Julie Kent Tells a Story — This Time With Words


For Julie Kent, artistic director of the Washington Ballet, her past career as a principal dancer at American Ballet Theatre is never far from her in the sense of what motivates her, how she works or what she does.

“For me,” she said, speaking at Georgetown Media Group’s 17th Cultural Leadership Breakfast Dec. 8, before a packed and attentive audience at the George Town Club, “’as a person, as a mother, as an artist, it’s always a question of who I am, who I’ve been and who I want to be.

“In everything I’ve done, it’s always seemed like I’m telling a story without words, with a beginning, a middle and a conclusion.”

Kent’s life has been well chronicled in many pages of words with dazzling photographs: as ingénue dancer, as a major ballet star in the blinding media venue of New York City, as a wife, as the mother of two young children. Her exceptionally long and successful career onstage ended when she retired in June of 2015 after a spectacular farewell performance as Juliet.

“Here we are,” she said, “at the beginning of something new.”

She talked a little about how difficult it was for a dancer ending her performing career. “It’s like leaving my youth behind,” she said, “but then you think about the next part of your career and life.

“What’s interesting is that in everything you do in dance, it’s about trying to achieve perfection, which, of course you never do,” she said. “But it’s about process and the pursuit, not the destination.”

In person, she’s impossible to mistake for anything but an artist, as well as the dancer she remains in body and spirit, with a palpable intensity underpinned by thoughtfulness and intelligence. She is still telling stories — about ballet, about the future and the past, about the pursuit of excellence. She lays out her hope and ambition for expanding the company, taking it to the next level, building on the achievements of Mary Day, who founded the Washington Ballet in 1976, and Septime Webre, her predecessor as artistic director.

Even in retirement, she had been happy in New York working at ABT as artistic director of the company’s summer intensive program. She came to D.C. for two profound reasons: “There was the opportunity I could perhaps change and enhance the cultural leadership and climate in the nation’s capital — which is not a small thing, nor is it easy — and I could build from a well-established base and foundation, and help create excellence as a natural progression from what was already there.”
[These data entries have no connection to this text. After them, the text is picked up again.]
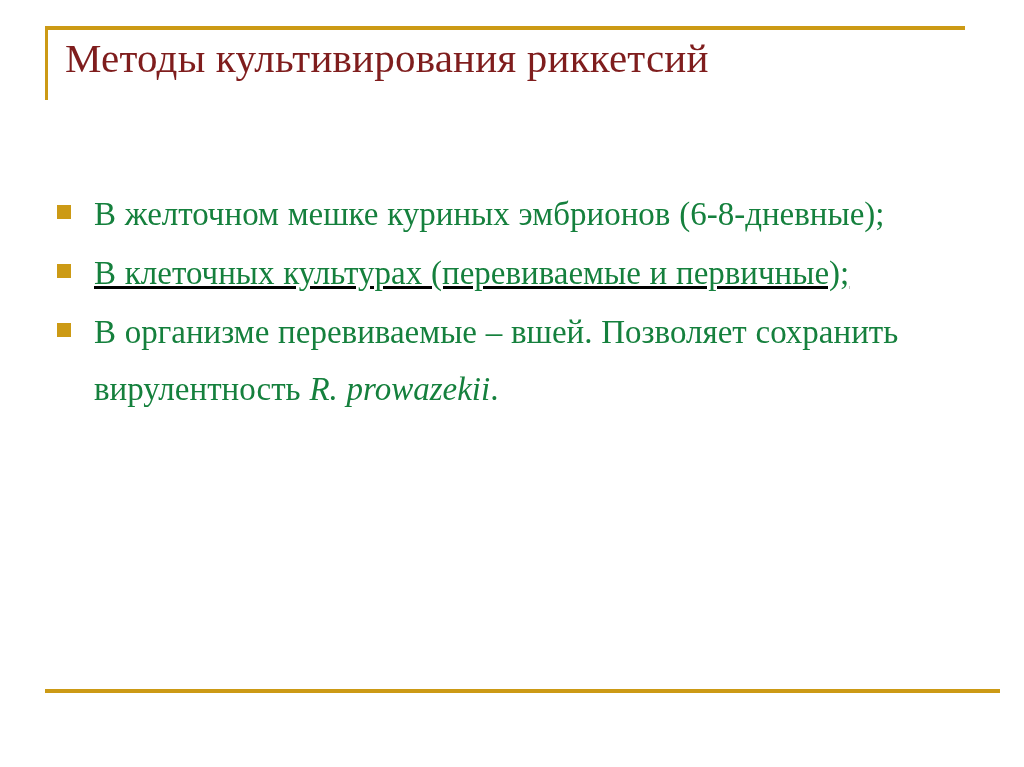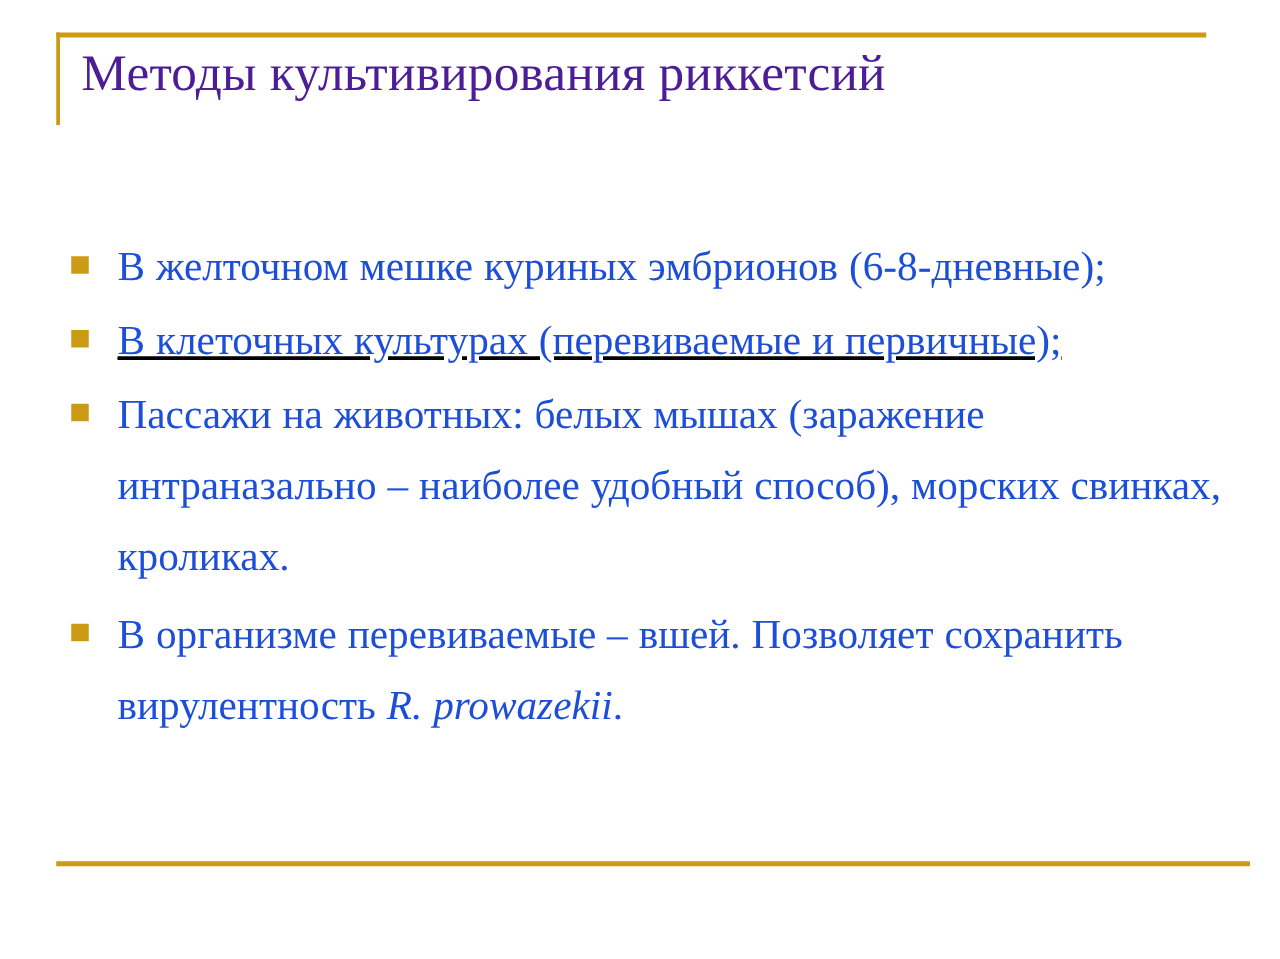--- a/index.html
+++ b/index.html
@@ -46,21 +46,21 @@
     top: 0;
     width: 3px;
     height: 74px;
     background: #cc9a15;
   }
   .slide-title {
     position: absolute;
     left: 20px;
     top: 10px;
     margin: 0;
-    color: #4c1d95;
+    color: #7f1d1d;
     font-family: "Liberation Serif", "DejaVu Serif", serif;
     font-size: 41px;
     font-weight: normal;
     line-height: 1.1;
     letter-spacing: 0.2px;
     white-space: nowrap;
   }
 
   
   .body-zone {
@@ -77,21 +77,21 @@
   .bullet-marker {
     flex: 0 0 auto;
     width: 14px;
     height: 14px;
     background: #cc9a15;
     margin-top: 19px;
     margin-right: 23px;
   }
   .bullet-text {
     flex: 1 1 auto;
-    color: #1d4ed8;
+    color: #15803d;
     font-family: "Liberation Serif", "DejaVu Serif", serif;
     font-size: 33px;
     line-height: 57px;
     text-align: left;
     word-spacing: 0.5px;
   }
   .bullet-text .sp-italic {
     font-style: italic;
     text-align: right;
   }
@@ -132,24 +132,20 @@
     <div class="bullet-row row-0">
       <span class="bullet-marker"></span>
       <span class="bullet-text">В желточном мешке куриных эмбрионов (6-8-дневные);</span>
     </div>
 
     <div class="bullet-row row-1">
       <span class="bullet-marker"></span>
       <span class="bullet-text">В клеточных культурах (перевиваемые и первичные);</span>
     </div>
 
-    <div class="bullet-row row-2">
-      <span class="bullet-marker"></span>
-      <span class="bullet-text">Пассажи на животных: белых мышах (заражение интраназально – наиболее удобный способ), морских свинках, кроликах.</span>
-    </div>
 
     <div class="bullet-row row-3">
       <span class="bullet-marker"></span>
       <span class="bullet-text"><span>В организме перевиваемые – вшей. Позволяет сохранить вирулентность </span><span class="sp-italic">R. prowazekii</span><span>.</span></span>
     </div>
 
   </div>
 
   <div class="rule-bottom"></div>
She wants “to do things correctly, and with integrity.” For Kent, that means the presentation of classic works by choreographers like Tudor and Ashton and Balanchine and more recent works by Ratmansky, Tharp, Kylián, Peck and Forsythe. And, next, “Giselle” March 1 through 5.

“Classic works set standards,” she said. “How do you know if you’re good if you don’t measure yourself against anything by doing classic works as a dancer or a company. You can’t just do new works, or all classics. You should have both. We have to look at the big picture. It’s about building.”
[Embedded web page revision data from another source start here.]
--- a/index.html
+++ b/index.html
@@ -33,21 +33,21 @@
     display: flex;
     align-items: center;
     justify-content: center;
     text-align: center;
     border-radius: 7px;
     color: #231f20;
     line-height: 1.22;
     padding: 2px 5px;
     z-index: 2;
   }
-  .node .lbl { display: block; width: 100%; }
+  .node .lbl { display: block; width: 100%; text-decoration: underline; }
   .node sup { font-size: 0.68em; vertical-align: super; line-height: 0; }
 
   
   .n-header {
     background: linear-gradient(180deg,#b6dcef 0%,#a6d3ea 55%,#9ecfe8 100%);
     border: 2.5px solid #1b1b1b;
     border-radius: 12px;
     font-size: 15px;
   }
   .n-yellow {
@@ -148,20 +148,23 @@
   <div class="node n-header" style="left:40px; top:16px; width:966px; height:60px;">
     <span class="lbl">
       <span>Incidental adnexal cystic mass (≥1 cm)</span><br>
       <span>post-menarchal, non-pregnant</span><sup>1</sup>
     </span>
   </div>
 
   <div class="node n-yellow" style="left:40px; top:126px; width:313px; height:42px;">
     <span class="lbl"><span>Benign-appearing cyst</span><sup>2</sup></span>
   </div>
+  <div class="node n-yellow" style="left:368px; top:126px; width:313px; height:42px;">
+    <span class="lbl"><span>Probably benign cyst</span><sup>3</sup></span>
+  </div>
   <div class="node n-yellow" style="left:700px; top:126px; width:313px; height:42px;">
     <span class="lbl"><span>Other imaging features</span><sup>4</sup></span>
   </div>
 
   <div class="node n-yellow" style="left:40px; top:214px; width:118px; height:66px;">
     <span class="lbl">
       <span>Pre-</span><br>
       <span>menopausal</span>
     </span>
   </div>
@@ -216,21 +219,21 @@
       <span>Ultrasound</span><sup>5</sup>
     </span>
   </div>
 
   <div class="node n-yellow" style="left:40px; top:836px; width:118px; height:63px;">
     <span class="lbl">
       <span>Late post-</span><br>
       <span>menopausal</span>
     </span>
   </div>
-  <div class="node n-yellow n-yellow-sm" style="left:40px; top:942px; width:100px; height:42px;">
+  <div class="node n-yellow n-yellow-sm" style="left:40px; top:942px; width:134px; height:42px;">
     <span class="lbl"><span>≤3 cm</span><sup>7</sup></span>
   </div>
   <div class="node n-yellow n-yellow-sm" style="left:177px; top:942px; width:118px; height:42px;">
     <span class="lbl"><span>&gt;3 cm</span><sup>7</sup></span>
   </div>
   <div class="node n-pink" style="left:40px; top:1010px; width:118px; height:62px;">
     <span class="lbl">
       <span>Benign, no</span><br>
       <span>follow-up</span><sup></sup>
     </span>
“The classics are classics for a reason,” she said. “They’re timeless.”

She was asked about a perceived notion about women in leadership in ballet, or that women might not be appreciated. She smiled at the thought of “women not appreciated in dance. It’s all about women and appreciation.”

Her first commission, a world premiere, will take place over Memorial Day weekend at the Kennedy Center, inspired by the John F. Kennedy Centennial Celebration. The choreographer is her longtime ABT colleague, dancer Ethan Stiefel. “He had just gone on a 9,000-mile motorcycle journey through parts of America, and I assume he had some time to think,” she said.

It was decided that the work, now called “Frontier,” with music by Adam Crystal, would focus on space exploration, also referencing JFK’s vision of a New Frontier, as expressed in his 1960 acceptance speech: “We stand today on the edge of a New Frontier — the frontier of the 1960s, the frontier of unknown opportunities and perils, the frontier of unfilled hopes and unfilled threats.”

We heard the word “integrity” a number of times during the course of the morning. It floated into talk about leadership, about the work and the process, about technical positions in ballet. “Dancing,” she said, “is about focus, about the body, about how to use the body, the fingers, eyes. And it’s about daily commitment. Some things are basic in terms of training and work and don’t change.”

Part of the job of being artistic director of the Washington Ballet is preaching the gospel of ballet, about being not only an ambassador for the Washington Ballet, but ballet itself. On this morning, it’s fair to say that she presented her credentials beautifully, and accomplished her mission.